The direct way to reduce food insecurity is to promote food access. Food pantries are a means of promoting food access on college campuses at the ground floor.

A growing number of students have been using these resources — which are often volunteer-run and donation-based — since the beginning of the COVID-19 pandemic. More college-age adults have reportedly encountered food insecurity, as that group has been most threatened by job loss in the wake of pandemic layoffs, according to the U.S. Bureau of Labor Statistics.

According to Temple University’s Hope Center for College, Community, and Justice’s most recent basic needs insecurity report from fall 2020, 38% of two-year college students and 29% of four-year college students reported low food security within the previous 30 days. This shows a climb among community college students from pre-pandemic studies, which report that 30% of all students have experienced food insecurity at some point during college.

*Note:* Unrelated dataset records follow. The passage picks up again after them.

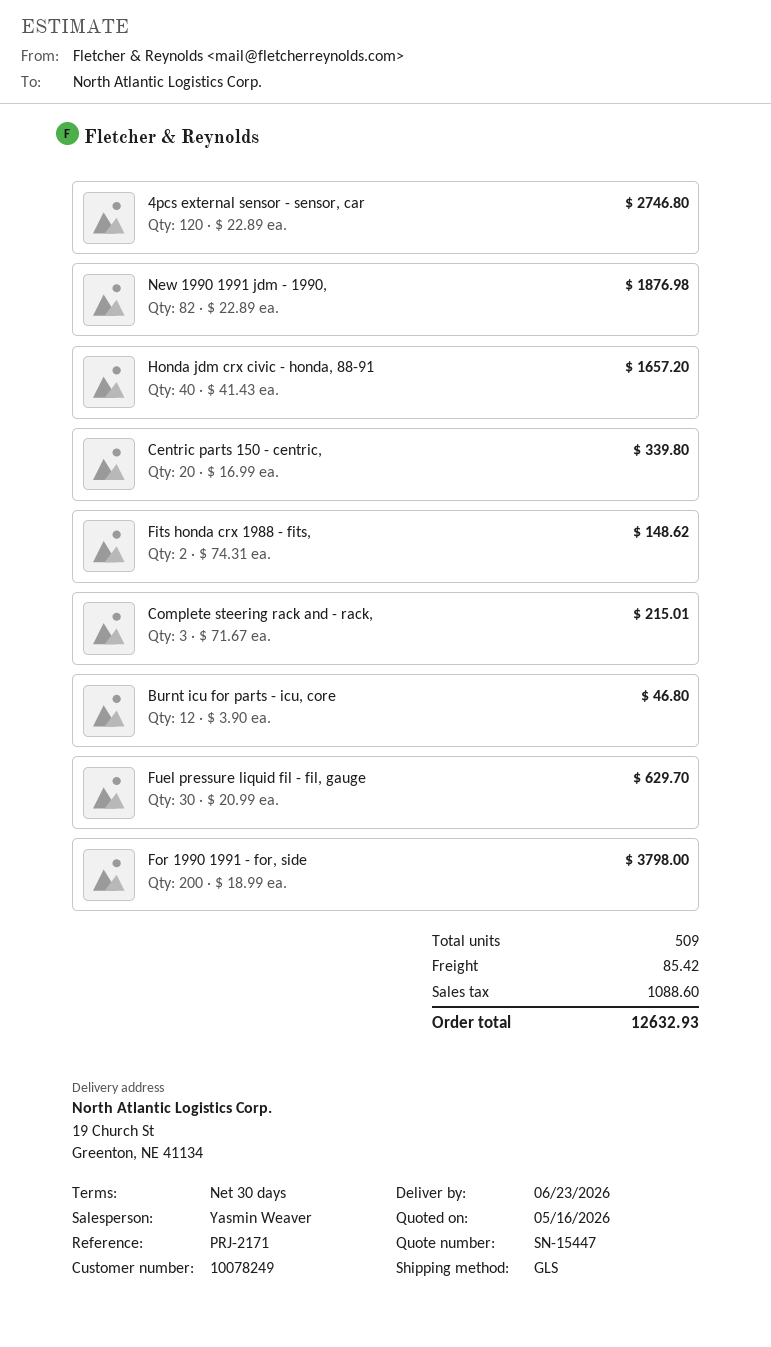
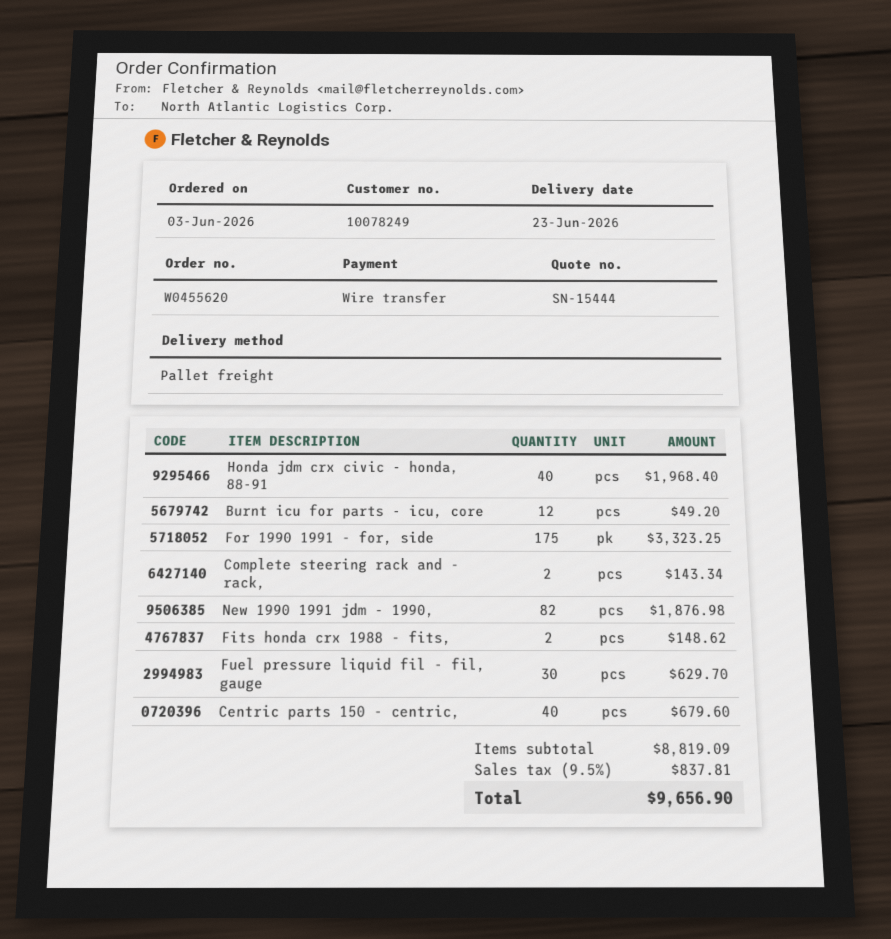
quote number: SN-15447 -> SN-15444
shipping method: GLS -> pallet freight
4pcs external sensor - sensor, car: 120 for 2746.80 -> none
Honda jdm crx civic - honda, 88-91: 40 for 1657.20 -> 40 for 1968.40
Centric parts 150 - centric,: 20 for 339.80 -> 40 for 679.60
Complete steering rack and - rack,: 3 for 215.01 -> 2 for 143.34
Burnt icu for parts - icu, core: 12 for 46.80 -> 12 for 49.20
For 1990 1991 - for, side: 200 for 3798.00 -> 175 for 3323.25
shipping: 85.42 -> none
tax: 1088.60 -> 837.81
total: 12632.93 -> 9656.90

Cornia, said low-income students face an “uphill battle” in balancing the cost of living with the costs of education.

“As a community and as a society, we need to do more to support kids who are going to school to get better jobs, to move their families out of poverty, and to make a better life for themselves,” said Cornia, who has served as the organization’s director for 21 years.

Food insecurity hits different types of students for different reasons, and the types of students that food pantries serve the most can vary between colleges.

“A lot of international students do struggle with food insecurity because visa restrictions prevent them from working,” said Ashton Pelley, director of the Feed U pantry at the University of Utah. “When that happens, money is just coming out of your account with no other source of income for you to pay for tuition.”

Westminster College, a private institution that has higher tuition than most state-run schools, also hosts students who face food insecurity. Kiva Call-Fiet, the basic needs coordinator for Westminster’s Purple Basket program, described a class divide at the school.

“While there’s a smaller ratio of students experiencing food insecurity at private schools, it’s definitely still an issue,” said Call-Fiet, an environmental studies major at Westminster.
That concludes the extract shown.